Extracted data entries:
━━━━━━━━━━
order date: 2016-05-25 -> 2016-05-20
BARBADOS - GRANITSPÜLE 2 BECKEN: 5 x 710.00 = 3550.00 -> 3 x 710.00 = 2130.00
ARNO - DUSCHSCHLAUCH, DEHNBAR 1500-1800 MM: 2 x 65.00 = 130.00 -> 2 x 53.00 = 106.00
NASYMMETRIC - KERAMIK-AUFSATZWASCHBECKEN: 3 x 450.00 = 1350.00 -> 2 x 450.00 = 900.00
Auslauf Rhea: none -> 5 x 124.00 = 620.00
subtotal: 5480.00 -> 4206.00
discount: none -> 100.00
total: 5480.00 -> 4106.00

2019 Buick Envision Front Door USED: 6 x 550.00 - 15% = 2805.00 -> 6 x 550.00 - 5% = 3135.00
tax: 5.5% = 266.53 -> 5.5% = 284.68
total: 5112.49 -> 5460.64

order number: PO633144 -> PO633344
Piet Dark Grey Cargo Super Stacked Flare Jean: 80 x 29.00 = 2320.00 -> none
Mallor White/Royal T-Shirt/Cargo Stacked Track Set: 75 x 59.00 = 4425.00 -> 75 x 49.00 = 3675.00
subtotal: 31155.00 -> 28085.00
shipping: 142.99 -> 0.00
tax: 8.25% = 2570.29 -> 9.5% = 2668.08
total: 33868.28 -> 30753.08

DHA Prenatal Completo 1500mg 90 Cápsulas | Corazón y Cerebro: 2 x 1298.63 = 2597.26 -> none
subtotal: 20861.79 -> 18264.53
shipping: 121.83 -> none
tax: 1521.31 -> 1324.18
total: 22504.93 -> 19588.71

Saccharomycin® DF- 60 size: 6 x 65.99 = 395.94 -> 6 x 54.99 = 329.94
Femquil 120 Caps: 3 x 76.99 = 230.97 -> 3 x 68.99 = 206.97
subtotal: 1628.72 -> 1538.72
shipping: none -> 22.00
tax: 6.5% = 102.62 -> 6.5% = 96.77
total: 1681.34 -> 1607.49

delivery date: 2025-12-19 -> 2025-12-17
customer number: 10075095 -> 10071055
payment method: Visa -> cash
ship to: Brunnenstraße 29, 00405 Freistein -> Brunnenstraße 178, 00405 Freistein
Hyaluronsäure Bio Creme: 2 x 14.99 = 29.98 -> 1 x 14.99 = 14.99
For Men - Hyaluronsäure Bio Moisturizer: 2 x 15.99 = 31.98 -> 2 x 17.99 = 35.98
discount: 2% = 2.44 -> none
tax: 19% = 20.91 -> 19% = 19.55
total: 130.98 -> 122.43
━━━━━━━━━━
## Goal of the exercise
Please go over the data above and copy each line with "shipping" in it.

## The answer
shipping: 142.99 -> 0.00
shipping: 121.83 -> none
shipping: none -> 22.00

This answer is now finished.